# Extract/Load/Transform 
**SQLite $\rightarrow$ BigQuery**

This notebook steps through the process of ...
1. extracting data from a local SQLite database
2. loading it into a BigQuery dataset
3. transforming the data to suit BigQuery's columnar tech
4. cleaning up ELT artifacts

## **Preliminaries**

In [None]:
# Install required python libaries 
!pip install --user --upgrade google-api-python-client
!pip install --user google-cloud-bigquery
!pip install --user pyarrow
!pip install --upgrade pandas-gbq 'google-cloud-bigquery[bqstorage,pandas]'
!pip install --user pyarrow
!pip install --user fastparquet

## **1. Extract from SQLite**

In [13]:
# Load %%sql magic
%load_ext sql

import pandas as pd
import sqlite3

# Create/Connect to local CDW
%sql sqlite:///CourseDataWarehouse.db

In [97]:
# Export to CSVs for bulk storage
from sqlalchemy import create_engine  

def table_export(tnames, dest):
    engine = create_engine("sqlite:///CourseDataWarehouse.db")
    with engine.connect() as conn, conn.begin():
        for tname in tnames:
            print(tname)
            df = pd.read_sql(tname,conn)
            df.to_csv(f'{dest}/{tname}.csv')
            df.to_parquet(f'{dest}/{tname}.parquet',engine='pyarrow')

            

table_export( ['PROGRAMS_DIM','LOCATIONS_DIM',
             'DAYS_OF_WEEK_UTIL','TERMS_DIM',
             'TIMECODES_DIM','TIME_SEGMENTS_UTIL', 'TIMECODE_SEGMENTS_INTERSECT',
             'INSTRUCTORS_DIM','COURSE_OFFERINGS_DIM',
             'CLASS_MEETING_FACTS','COURSE_SECTION_FACTS'
            ], 
            'TransferFiles')
'TransferFiles')


TIMECODES_DIM


## **2. Load into BigQuery**

### **Authenticate with Google to get BigQuery access**

In [None]:
%%bash
gcloud auth application-default login

### **Use the BigQuery Python API to load the tables**

In [5]:
from google.cloud import bigquery

def load_bq_transfers(tables,project,dataset):
    
    '''
    Loads local data into BigQuery. 
    
    Input Params
    - tables -- a list of table names (one per data file)
    - project -- a BigQuery project name
    - dataset -- the database name
    
    Adapted from https://cloud.google.com/bigquery/docs/batch-loading-data
    '''
    
    # Construct a BigQuery client object
    client = bigquery.Client(project=project)

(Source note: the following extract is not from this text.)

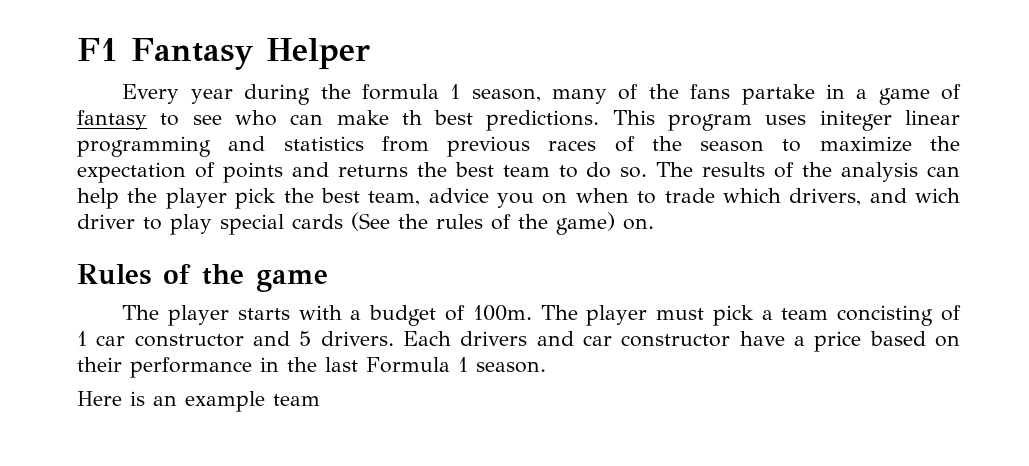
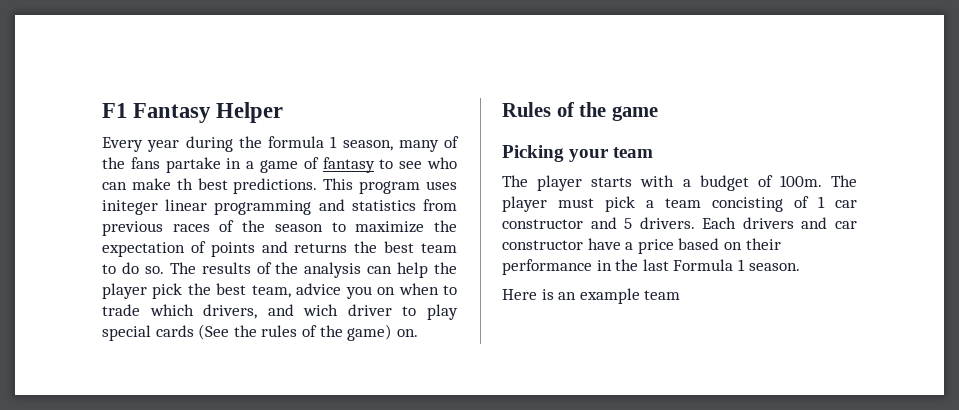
(328, 281) none -> [502,145,654,162] // Picking your team

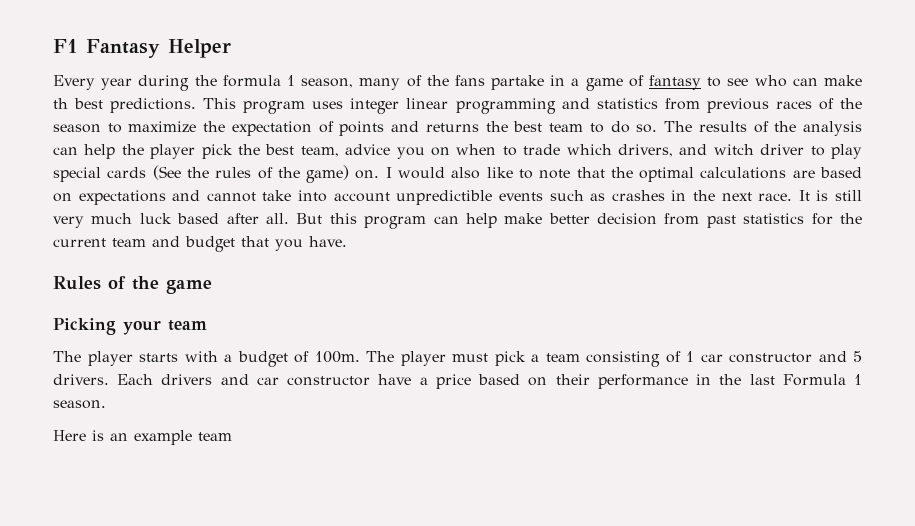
[102,200,158,215] initeger -> [350,98,400,114] integer
[303,304,339,316] wich -> [713,144,754,155] witch
(418, 333) none -> [385,167,862,182] [53,190,862,205] [53,213,863,229] [53,236,347,252] I would also like to note that the optimal calculations are based on expectations and cannot take into account unpredictible events such as crashes in the next race. It is still very much luck based after all. But this program can help make better decision from past statistics for the current team and budget that you have.
[712,197,783,212] concisting -> [586,351,660,367] consisting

    # Configure the upload job
    job_config = bigquery.LoadJobConfig(
        source_format=bigquery.SourceFormat.PARQUET
    )
    
    # Load each table, one at a time
    for table in tables:
        # Use table name to constuct paths and destination tables
        file_path = f"TransferFiles/{table}.parquet"
        table_id = f"{project}.{dataset}.IMPORT_{table}"
        print(file_path)
        print(table_id)
        
        # Load using the selected file
        with open(file_path, "rb") as source_file:
            job = client.load_table_from_file(source_file, table_id, job_config=job_config)
        job.result()  # Waits for the job to complete.

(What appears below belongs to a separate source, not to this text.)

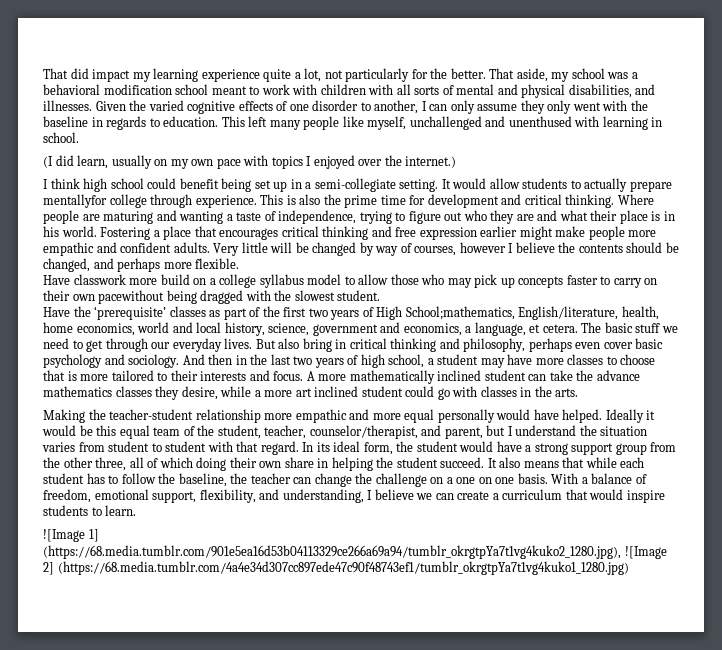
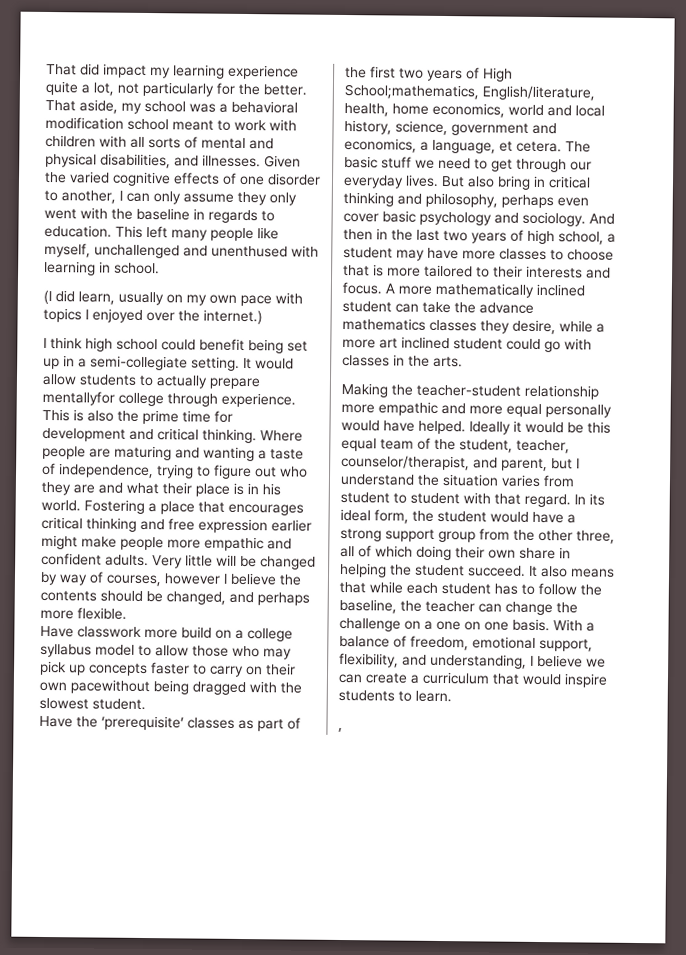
[43,529,99,542] [43,545,667,559] [43,561,629,575] ![Image 1] (https://68.media.tumblr.com/901e5ea16d53b04113329ce266a69a94/tumblr_okrgtpYa7t1vg4kuko2_1280.jpg), ![Image 2] (https://68.media.tumblr.com/4a4e34d307cc897ede47c90f48743ef1/tumblr_okrgtpYa7t1vg4kuko1_1280.jpg) -> [338,727,343,733] ,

        # Check that it worked
        table = client.get_table(table_id)  # Make an API request.
        print(
            "Loaded {} rows and {} columns to {}".format(
                table.num_rows, len(table.schema), table_id
            )
        )

# A configurable list of tables
tables = ["CLASS_MEETING_FACTS",
          "COURSE_SECTION_FACTS",
          "COURSE_OFFERINGS_DIM",
          "DAYS_OF_WEEK_UTIL",
          "INSTRUCTORS_DIM",
          "LOCATIONS_DIM",
          "PROGRAMS_DIM",
          "TERMS_DIM",
          "TIMECODES_DIM",
          "TIME_SEGMENTS_UTIL",
          "TIMECODE_SEGMENTS_INTERSECT",
         ]

# The specific project and dataset; in Airflow use environment vars
# project = 'banner-data-366520'
# dataset = 'course_data_warehouse'

project = 'data6510-banner-project'
dataset = 'course_data_warehouse'

# call the function to execute the load
load_bq_transfers(tables,project,dataset)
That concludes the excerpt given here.